[Rd] evaluation in transform versus within

Duncan Murdoch murdoch.duncan at gmail.com
Wed Apr 1 21:18:39 CEST 2015


On 01/04/2015 2:33 PM, Joris Meys wrote:
> Thank you for the insights. I understood as much from the code, but I 
> can't really see how this can cause a problem when using with() or 
> within() within a package or a function. The environments behave like 
> I would expect, as does the evaluation of the arguments. The second 
> argument is supposed to be an expression, so I would expect that 
> expression to be evaluated in the data frame first.

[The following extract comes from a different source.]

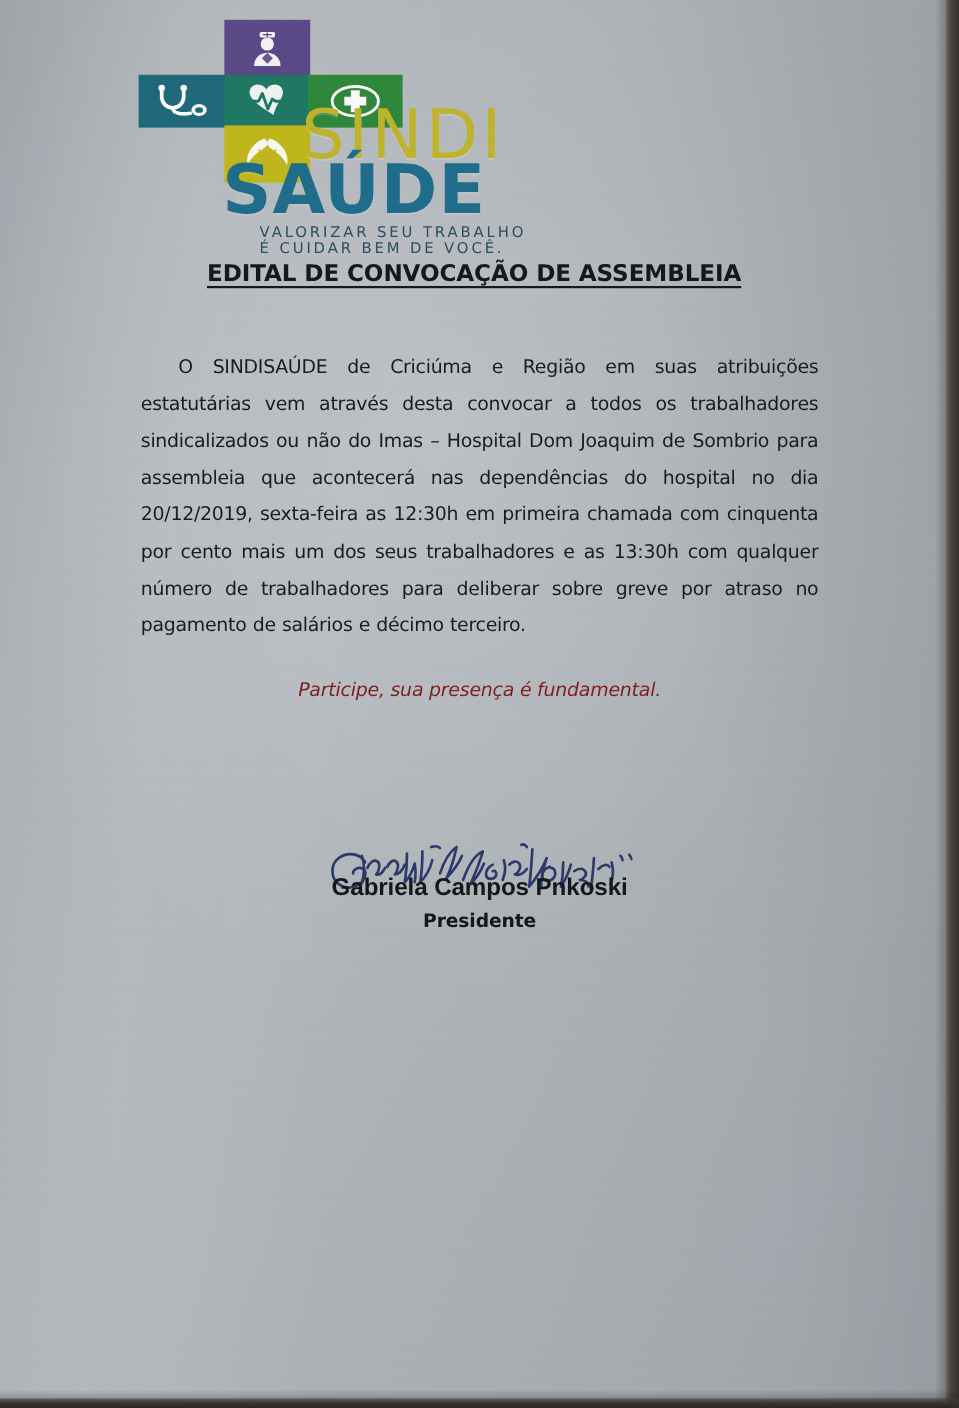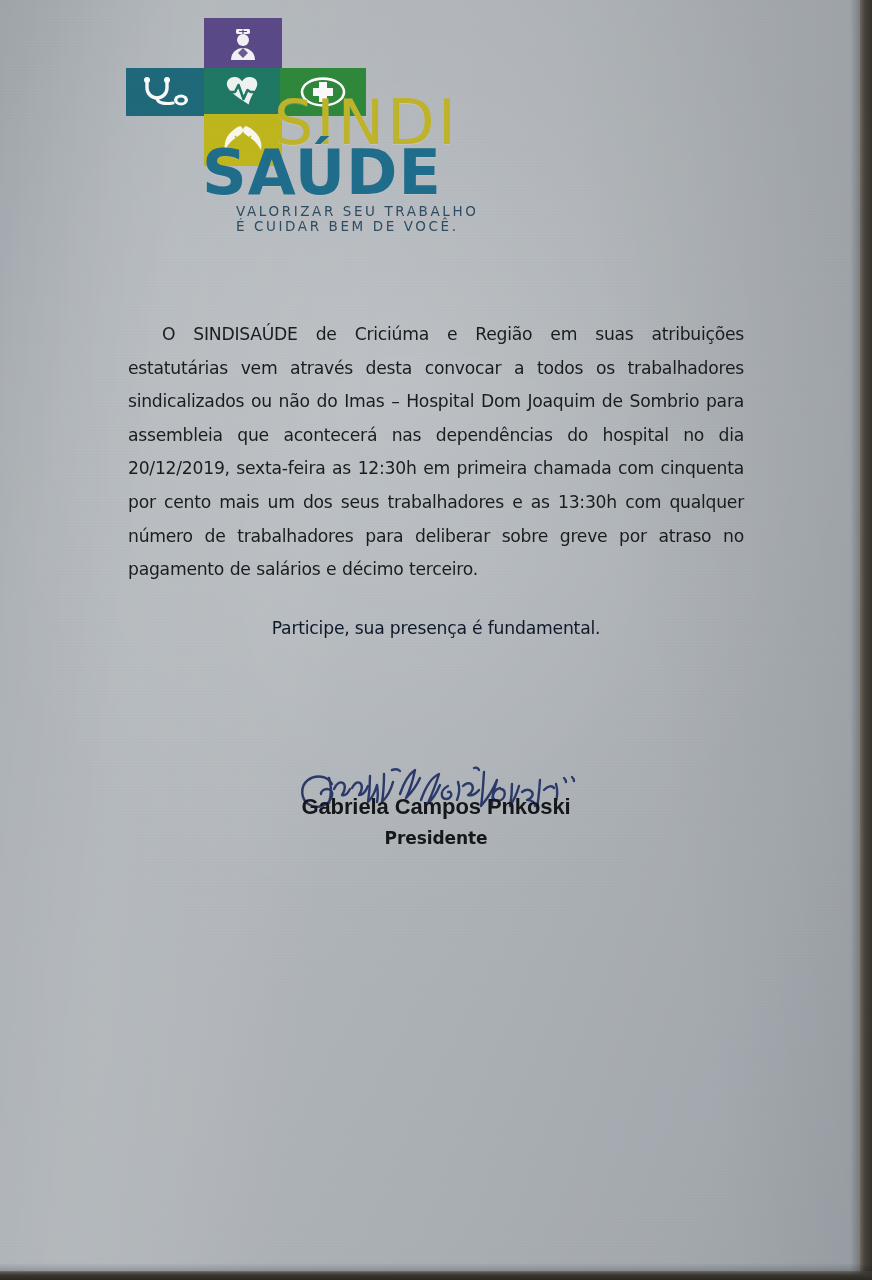"EDITAL DE CONVOCAÇÃO DE ASSEMBLEIA" div.doc-title { html: none -> <div>EDITAL DE CONVOCAÇÃO DE ASSEMBLEIA</div> }
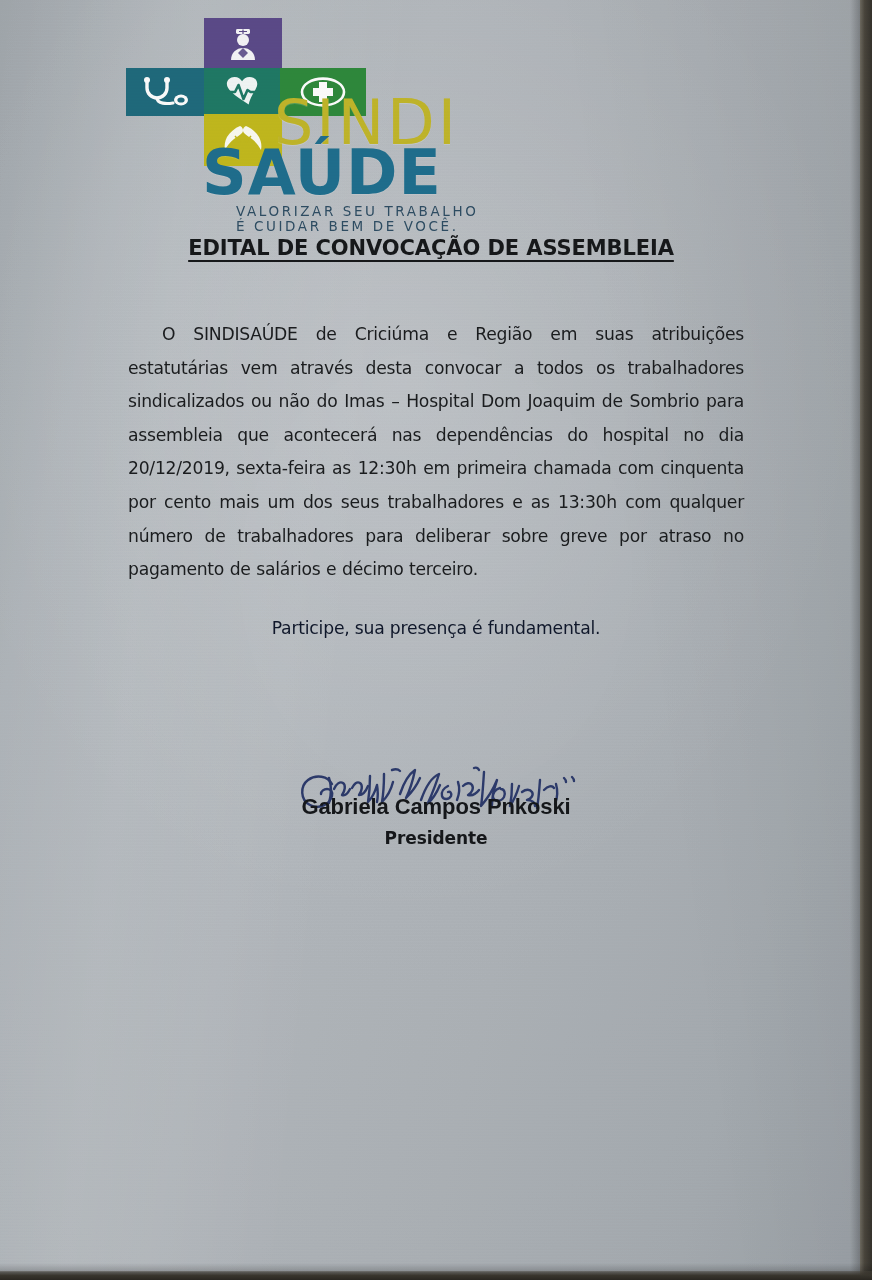"Participe, sua presença é fundamental." .call-to-action { color: #0f172a -> #7f1d1d; font-style: none -> italic }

I don't know the context within which you were told that they are 
problematic, but one issue is that it makes typo detection harder, since 
the code analysis won't see typos.

For example:

df <- data.frame(col1 = 1)
global <- 3

with(df, col1 + global)  # fine
with(df, col1 + Global)  # typo, but still no warning

whereas

df$col1 + global  # fine
df$col1 + Global # "no visible binding for global variable 'Global'"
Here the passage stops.